◆ Work to complete:
Copy each line of the material below that includes the string "Selamat".

----------

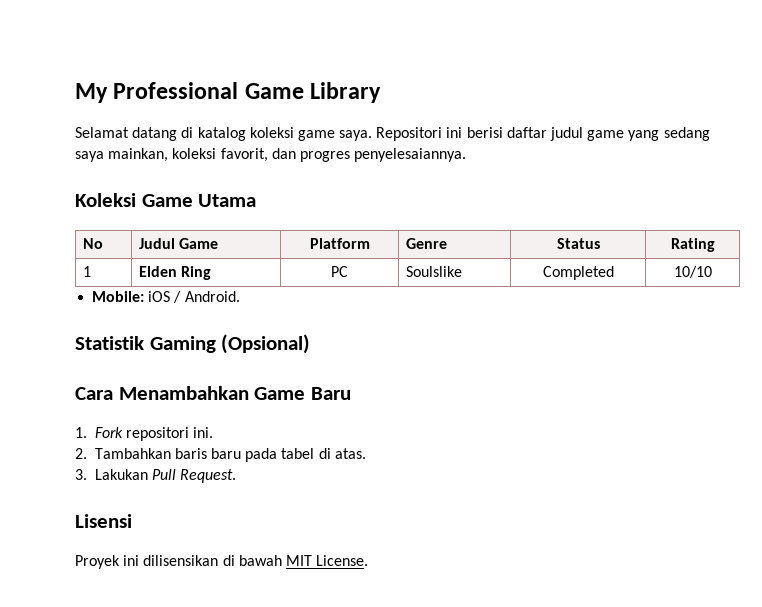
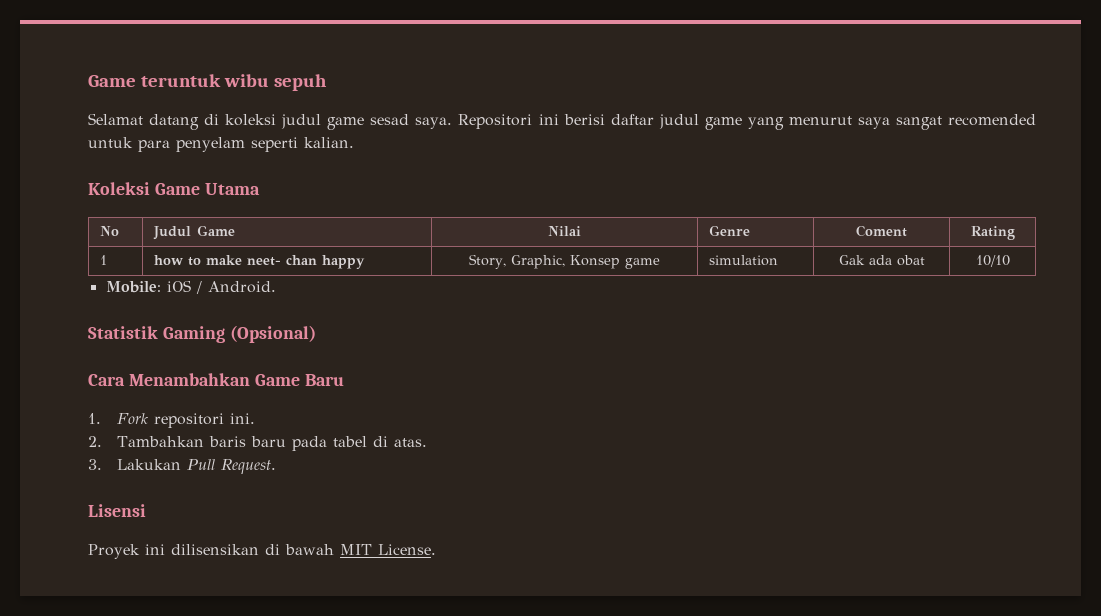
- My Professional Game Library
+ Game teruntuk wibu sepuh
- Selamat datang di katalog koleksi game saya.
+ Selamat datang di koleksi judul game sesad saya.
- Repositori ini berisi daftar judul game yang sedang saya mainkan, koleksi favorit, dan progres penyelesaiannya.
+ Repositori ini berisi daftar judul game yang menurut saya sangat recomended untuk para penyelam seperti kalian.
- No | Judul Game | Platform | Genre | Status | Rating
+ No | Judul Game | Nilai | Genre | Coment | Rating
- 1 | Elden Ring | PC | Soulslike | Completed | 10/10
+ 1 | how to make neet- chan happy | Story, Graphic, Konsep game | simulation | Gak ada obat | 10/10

----------

◆ Solution to this task:
- Selamat datang di katalog koleksi game saya.
+ Selamat datang di koleksi judul game sesad saya.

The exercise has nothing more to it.